In the summer of 2010, I passed out during synchronized swimming training. I was on the Junior National USA Synchro Team for one summer, and the intensity was enough to make me realize I didn’t want to push for the National Team or the Olympics. College synchro felt like a better path.
Whenever people ask how long I can hold my breath, the passing-out story comes up. I’ve always brushed it off, just something that happened once, nothing serious. But recently, Cory pointed out how scary that sounded. It made me rethink how much I downplay the extremes we pushed through in the sport.

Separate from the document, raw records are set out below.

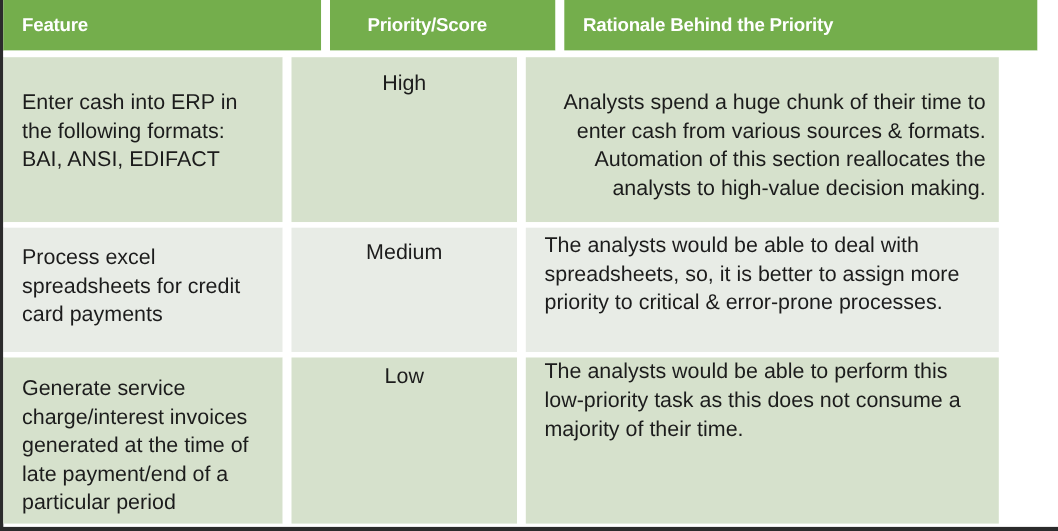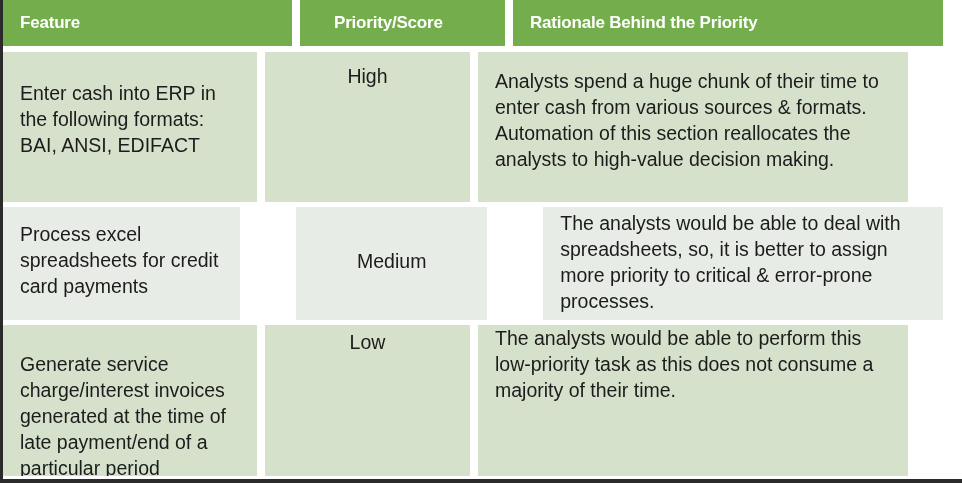"Analysts spend a huge chunk" .pad-top-r1 { padding-top: 16px -> 28px; text-align: none -> right }
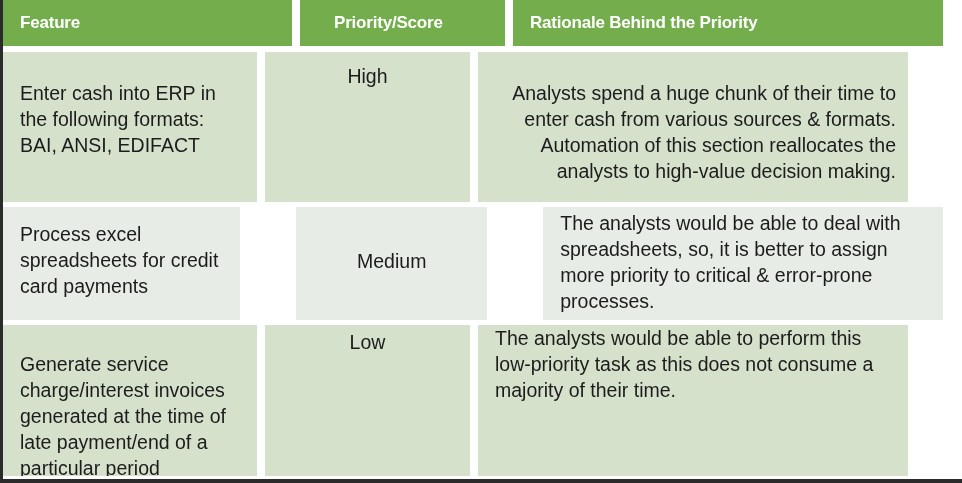"Process excel spreadsheets for credit" .tr-2 { gap: 24px -> none }
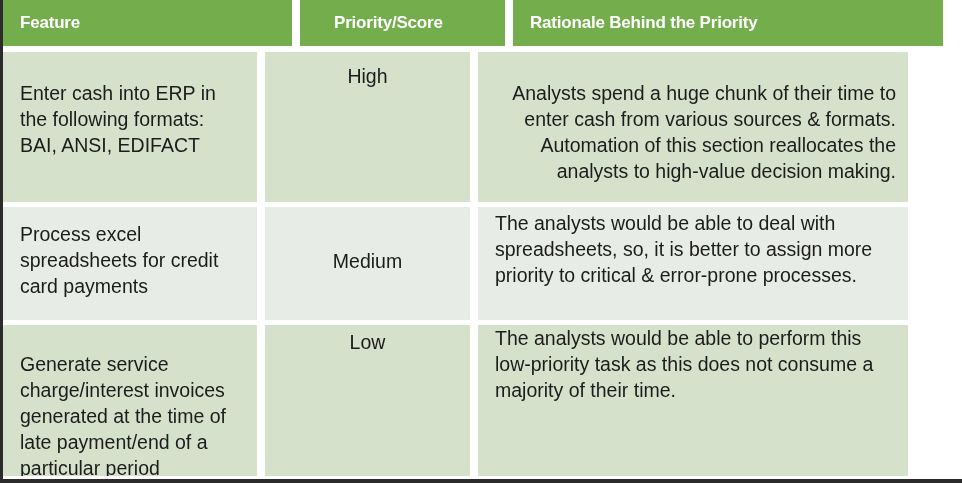"Medium" .pad-top-p2 { margin-top: 32px -> none }
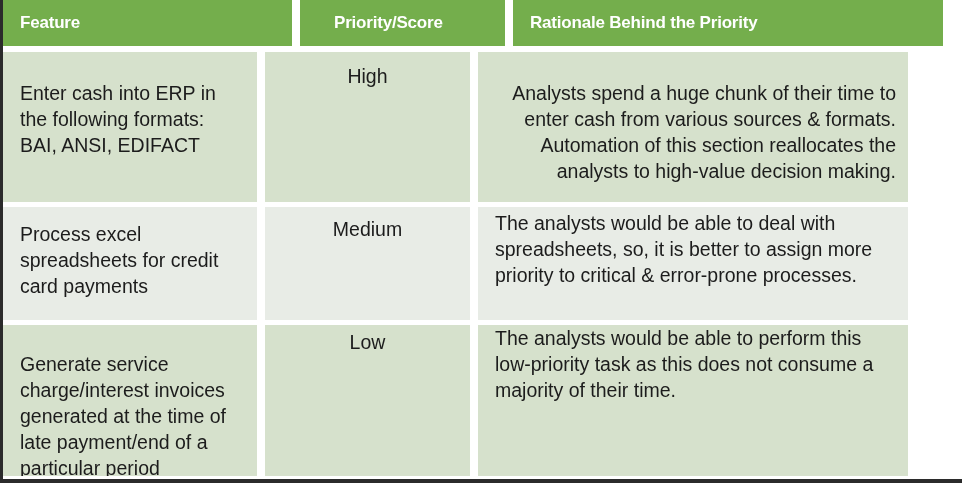"Generate service charge/interest" .pad-top-3 { padding-top: 26px -> 15px }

Looking back, I realize how much I normalized the intensity of that training. We were teenagers pushing our bodies to the limit, some blacking out or getting concussed, vomiting from exertion, and still expected to get back in the water. At the time, it felt like part of the process, just what it took to be great. But passing out wasn’t just a random incident. It was my body hitting a hard limit. Instead of seeing it as a red flag, I took it as confirmation that I wasn’t cut out for the highest level.
It’s strange how easy it is to minimize those moments. I never framed it as something dangerous, just a sign that I didn’t want it enough. But maybe that’s the wrong way to look at it. Maybe the real lesson isn’t that I lacked the drive, but that I understood my own limits, and that walking away from something that wasn’t right for me was its own kind of strength.